Annie Puri creates jewel of a business

What we’d do to be in her shoes.

Annie Puri lives a coveted life. At the age of 22, she has just graduated from Whitcliffe College for Arts and Design with a Bachelor of Fine Arts, and has an established business with a cult following of over 8,000 fans to welcome her home.

Young Pilgrims Jewellery launched in 2011 as a boutique hand-made jewellery and accessories store. Initially run from a humble Facebook page, Young Pilgrims Jewellery, or YPJ as fans call it, soon grew into “a small online empire.” You’ll now see their products in seven stores and on a tribe of thousands of trendy teens across New Zealand.

Although she doesn’t like admitting it, Annie says that the transition from passion to business was a total accident.

“I’ve been so fortunate that, most of the time, things have just gone really right and I don’t even know why! I quickly realised its potential though,” she says, “and since then have always just aimed to work hard.”

Clearly no stranger to early mornings or caffeine-fuelled late night work sessions, Annie had been studying full time until her graduation in November, while juggling the organisation of public art events and jewellery and candle production, while managing to find time for the occasional catch-up with friends.

She agrees that the invested effort has paid off though, as the revenue generated by the business has, at times, been enough to support her financially.

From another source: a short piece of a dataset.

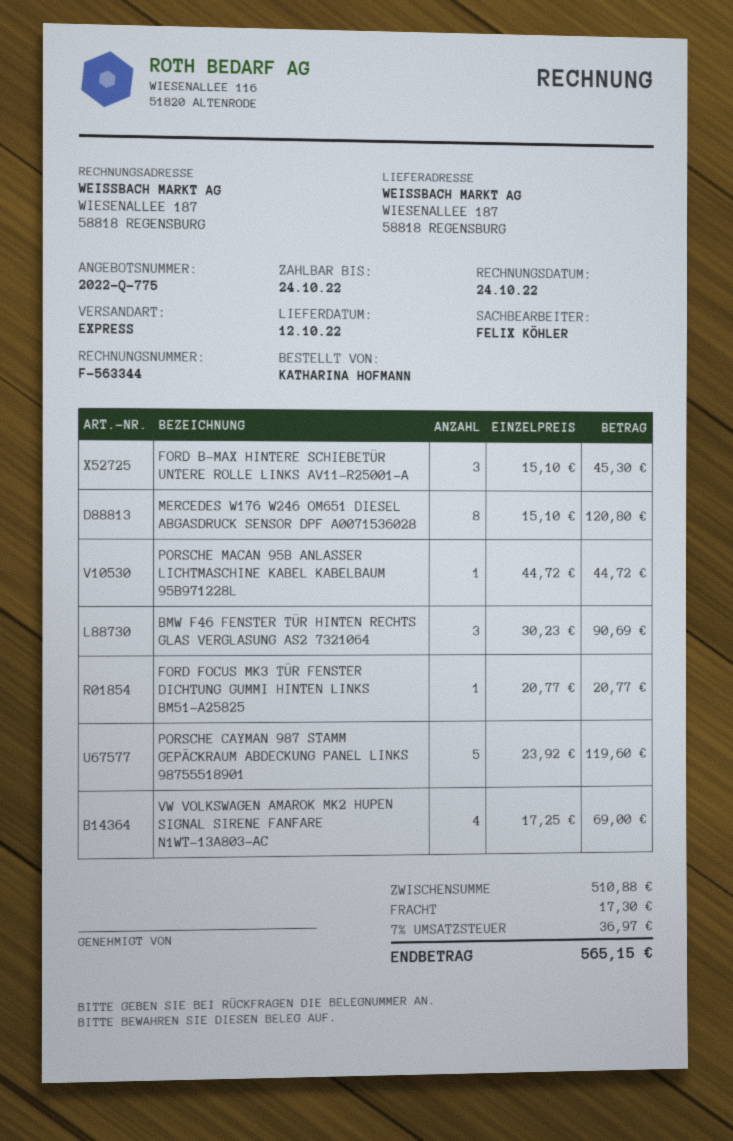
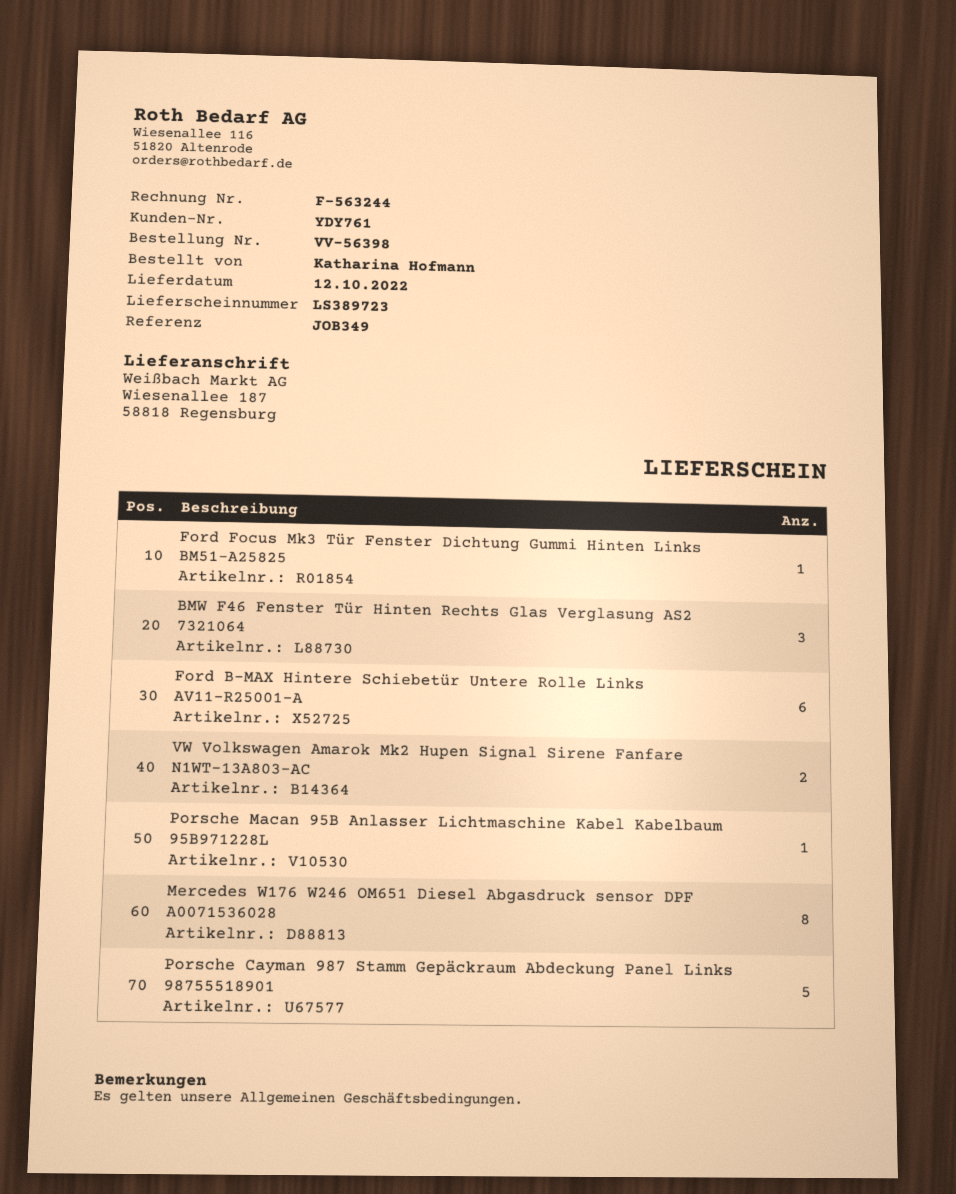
invoice number: F-563344 -> F-563244
FORD B-MAX HINTERE SCHIEBETÜR UNTERE ROLLE LINKS AV11-R25001-A: 3 -> 6
VW VOLKSWAGEN AMAROK MK2 HUPEN SIGNAL SIRENE FANFARE N1WT-13A803-AC: 4 -> 2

“For the first year and a half it was my only income,” Annie recounts. “As I began to dedicate more time to Uni and less time to jewellery, the income dropped too. That’s the way it works. As long as I keep working, it’s good.”

When customers buy items from the YPJ collection, they’re not just buying jewellery. It’s more than that. It’s the craftsmanship, the dedication, the sweat, the love – that’s what they’re getting.

“To be totally honest,” Annie says, “I make very little money off what I do. The reason I can keep the jewellery and candles so cheap is because I have very low profit margins.

“That’s a pretty poor business plan and I don’t recommend it to anybody wanting to start up their own, but as a person, I’m constantly aware of not wanting my customers to have to put themselves out or compromise on something in order to purchase any of my stuff.

“I want it to be as accessible as possible, and for that to happen it needs to be as affordable as possible!”

Accessible it is. You can find pieces that haven’t sold out yet on YPJ’s online store, or visit one of their 7 stockists.

If you’re reading this and feel inspired to make a life for yourself that others will one day envy, the single piece of advice Annie Puri gifts you with is to be prepared to work hard, and be prepared to love it.

“If you’re in it for the money,” she says, “you’re in for a rude awakening. So make sure whatever you do, that you’re doing it for the right reasons.”